A little about me and my (short) TTC Journey: At the end of October 2014 my husband, of almost 8 years, and I decided to finally start a family. I was on birth control pills for almost 20 years straight, so my doctor wanted me go off the pill and wait three months before actually trying to see how my body functions on its own. During those three months I changed my diet to increase my chances of conceiving naturally. I upped my fats a little (I am pretty big into fitness and ate a low fat diet for the most part), took vitamins and supplements known to increase fertility, and ate maintenance level of calories. I also used the Clear Blue Easy Fertility Monitor and charted my temps to figure out my fertile window. February 2015 was the first month we actively started trying and I got pregnant. We were pretty shocked it happened so quick due to the fact I was on birth control pills for so long and heard that after the age of 35 it could take about 3 to 6 months of actively trying to get pregnant. 

Compared to most, I would say I have had a pretty easy pregnancy so far. Only had two weeks of all day nausea in my first trimester, but did have some pretty major food aversions to almost everything healthy that I normally ate up until week 12-14. Last week at 21 weeks heartburn started. Nothing that Tums can't help though so its not terrible like some.
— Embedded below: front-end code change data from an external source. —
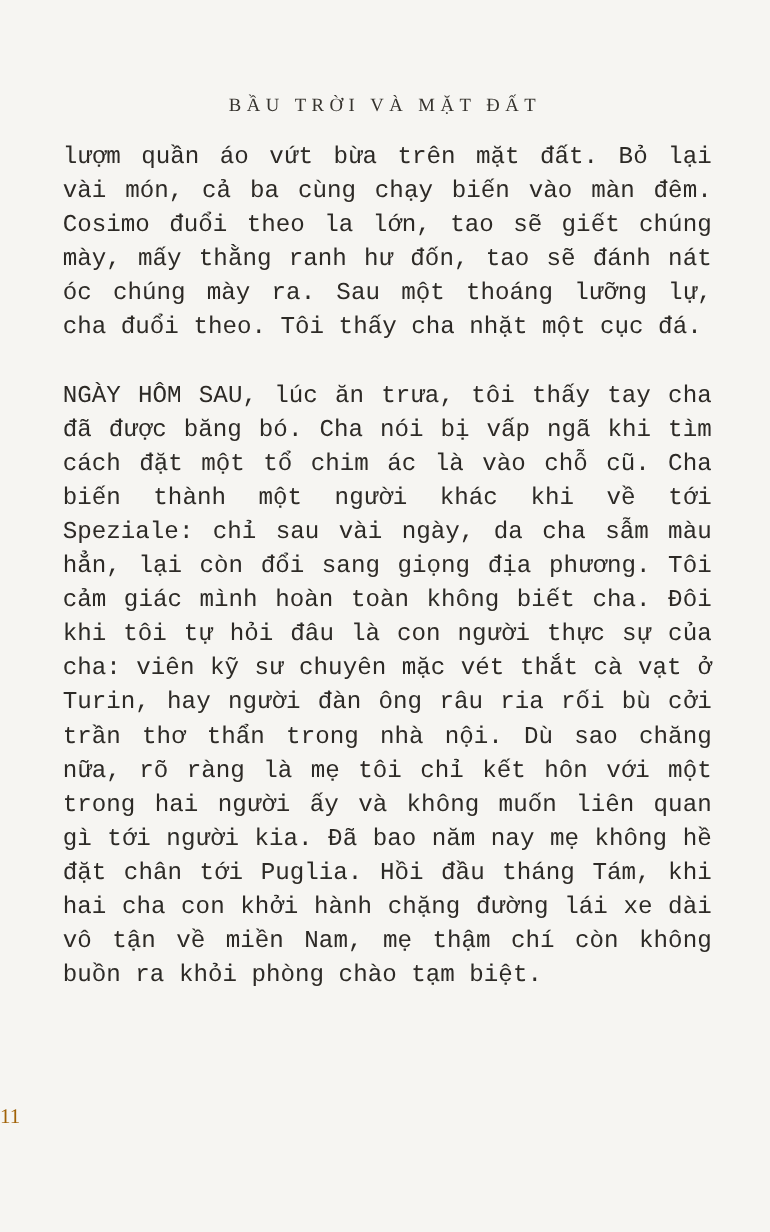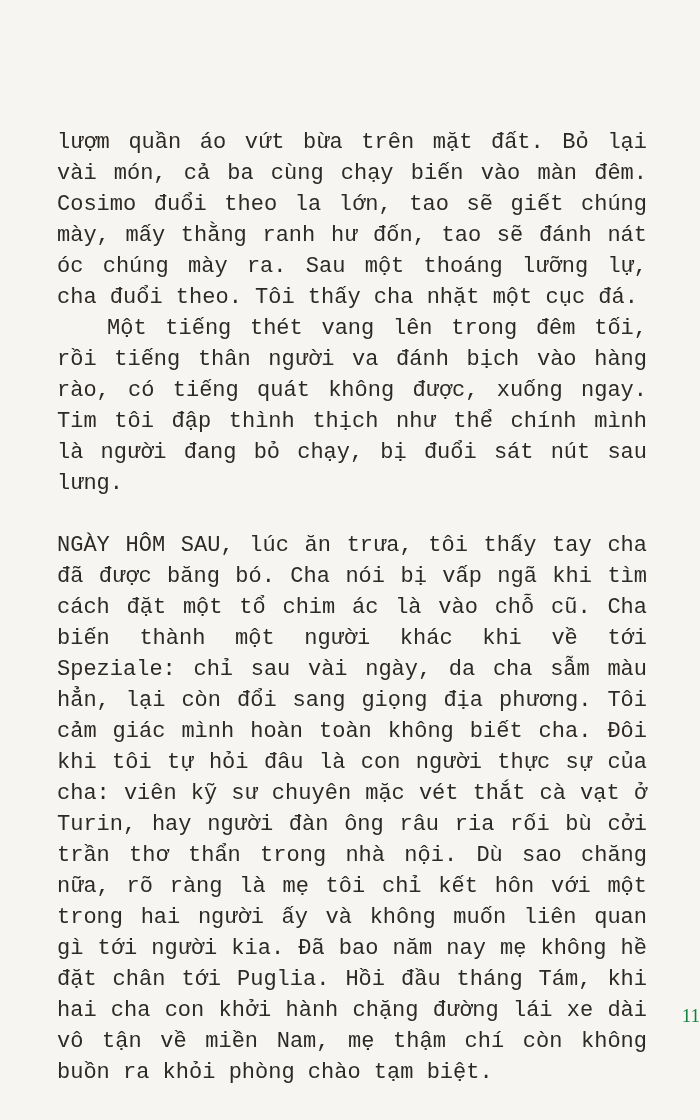--- a/index.html
+++ b/index.html
@@ -62,6 +62,7 @@
 
 <div class="page">
 
+  <div class="running-head">BẦU TRỜI VÀ MẶT ĐẤT</div>
 
   <div class="body-text">
     <p class="continuation">lượm quần áo vứt bừa trên mặt đất. Bỏ lại vài món, cả ba cùng chạy biến vào màn đêm. Cosimo đuổi theo la lớn, tao sẽ giết chúng mày, mấy thằng ranh hư đốn, tao sẽ đánh nát óc chúng mày ra. Sau một thoáng lưỡng lự, cha đuổi theo. Tôi thấy cha nhặt một cục đá.</p>

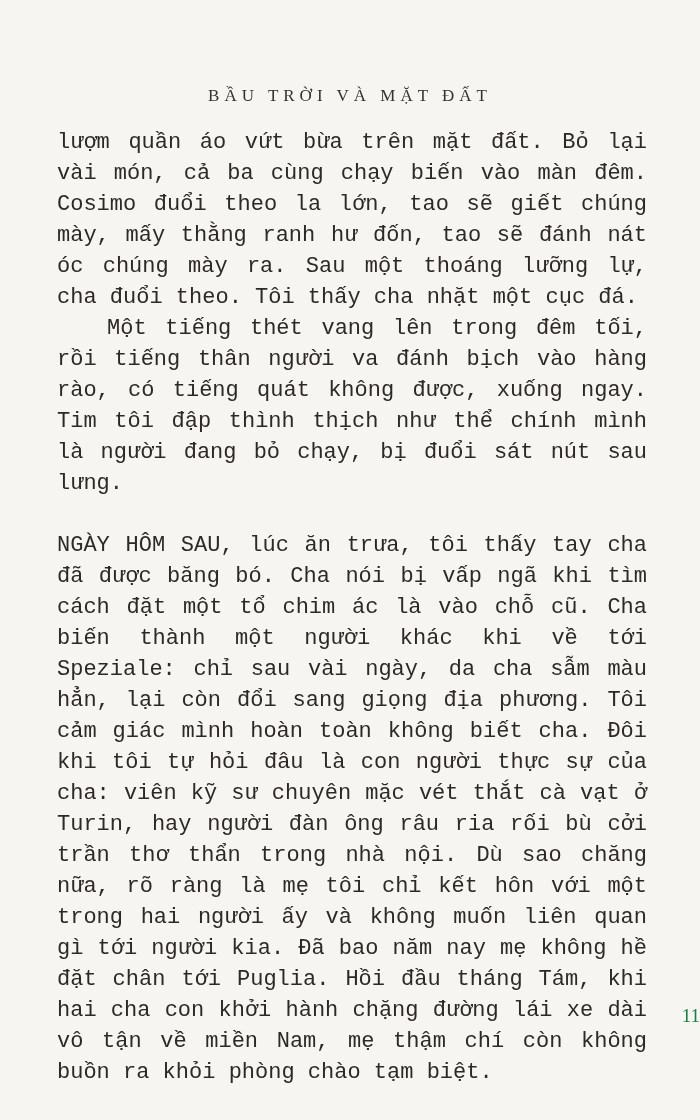--- a/index.html
+++ b/index.html
@@ -66,7 +66,6 @@
 
   <div class="body-text">
     <p class="continuation">lượm quần áo vứt bừa trên mặt đất. Bỏ lại vài món, cả ba cùng chạy biến vào màn đêm. Cosimo đuổi theo la lớn, tao sẽ giết chúng mày, mấy thằng ranh hư đốn, tao sẽ đánh nát óc chúng mày ra. Sau một thoáng lưỡng lự, cha đuổi theo. Tôi thấy cha nhặt một cục đá.</p>
-    <p class="indented">Một tiếng thét vang lên trong đêm tối, rồi tiếng thân người va đánh bịch vào hàng rào, có tiếng quát không được, xuống ngay. Tim tôi đập thình thịch như thể chính mình là người đang bỏ chạy, bị đuổi sát nút sau lưng.</p>
     <p class="section-start">NGÀY HÔM SAU, lúc ăn trưa, tôi thấy tay cha đã được băng bó. Cha nói bị vấp ngã khi tìm cách đặt một tổ chim ác là vào chỗ cũ. Cha biến thành một người khác khi về tới Speziale: chỉ sau vài ngày, da cha sẫm màu hẳn, lại còn đổi sang giọng địa phương. Tôi cảm giác mình hoàn toàn không biết cha. Đôi khi tôi tự hỏi đâu là con người thực sự của cha: viên kỹ sư chuyên mặc vét thắt cà vạt ở Turin, hay người đàn ông râu ria rối bù cởi trần thơ thẩn trong nhà nội. Dù sao chăng nữa, rõ ràng là mẹ tôi chỉ kết hôn với một trong hai người ấy và không muốn liên quan gì tới người kia. Đã bao năm nay mẹ không hề đặt chân tới Puglia. Hồi đầu tháng Tám, khi hai cha con khởi hành chặng đường lái xe dài vô tận về miền Nam, mẹ thậm chí còn không buồn ra khỏi phòng chào tạm biệt.</p>
   </div>
 

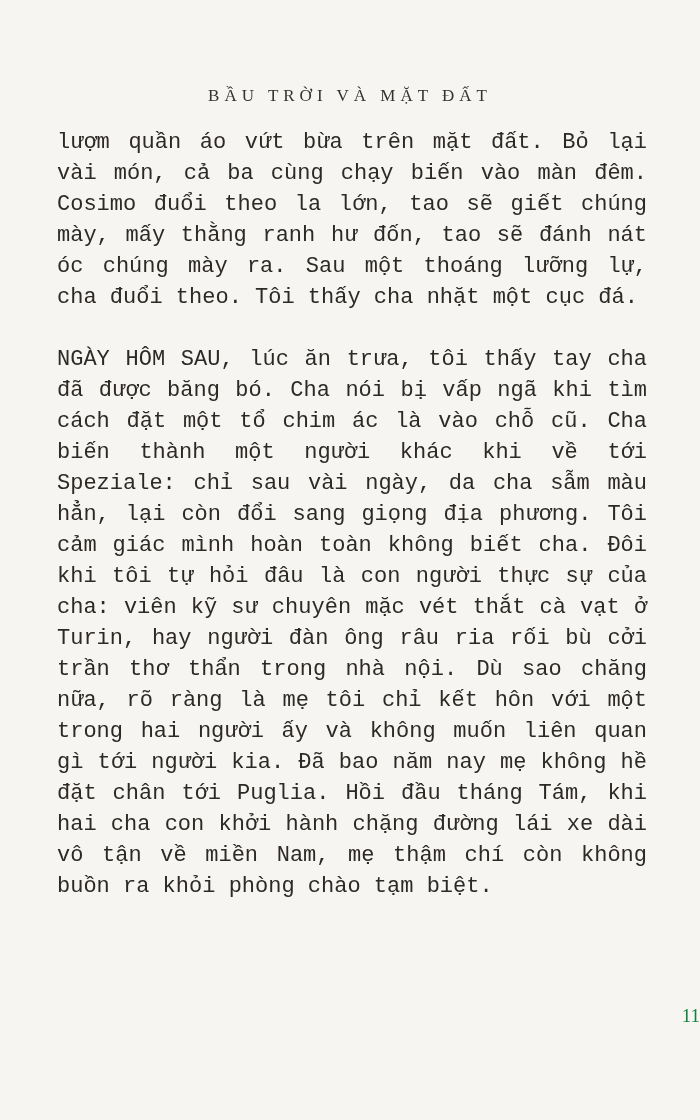--- a/index.html
+++ b/index.html
@@ -52,9 +52,9 @@
     top: 1005px;
     left: 0;
     right: 0;
-    text-align: right;
+    text-align: left;
     font-size: 19px;
-    color: #15803d;
+    color: #a16207;
   }
 </style>
 </head>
Hoping it stays that way. I still have my good and bad days when I struggle with body image and the rapid changes. I have come to find out that my bad days are usually when I am retaining water. I just feel big all over and feel like I have gained a ton of fat. But as soon as I get my eating back in control and sodium in check, the bloat goes away and I feel so much better. 

I hope to get some more bump buddies soon! I like to be pretty active on here and post about twice per week, if not sometimes more. Looking to get to know some more pregnant buddies. :)


----------



## StaceyM

Hey sorry I haven't been that active on the other thread. I just needed a break. I'm still here. You're right though; everyone on the other thread seems to have disappeared now that their babies have been born. I guess it makes sense - you switched from TTC to the pregnancy thread, and they have switched from pregnancy to the baby thread :)


----------



## RaquelDee

Hi Kiley and Stacey

I pop in and out of the other thread but haven't posted there much. You're right that it has gotten pretty quiet, though. 
To introduce myself properly, I'm from Australia, 37 years old, and expecting my first in 25 days. I've just started maternity leave so will probably be on here a fair bit to stay occupied - I've been in my current job for more than 10 years and am not used to havng lots of down time at home.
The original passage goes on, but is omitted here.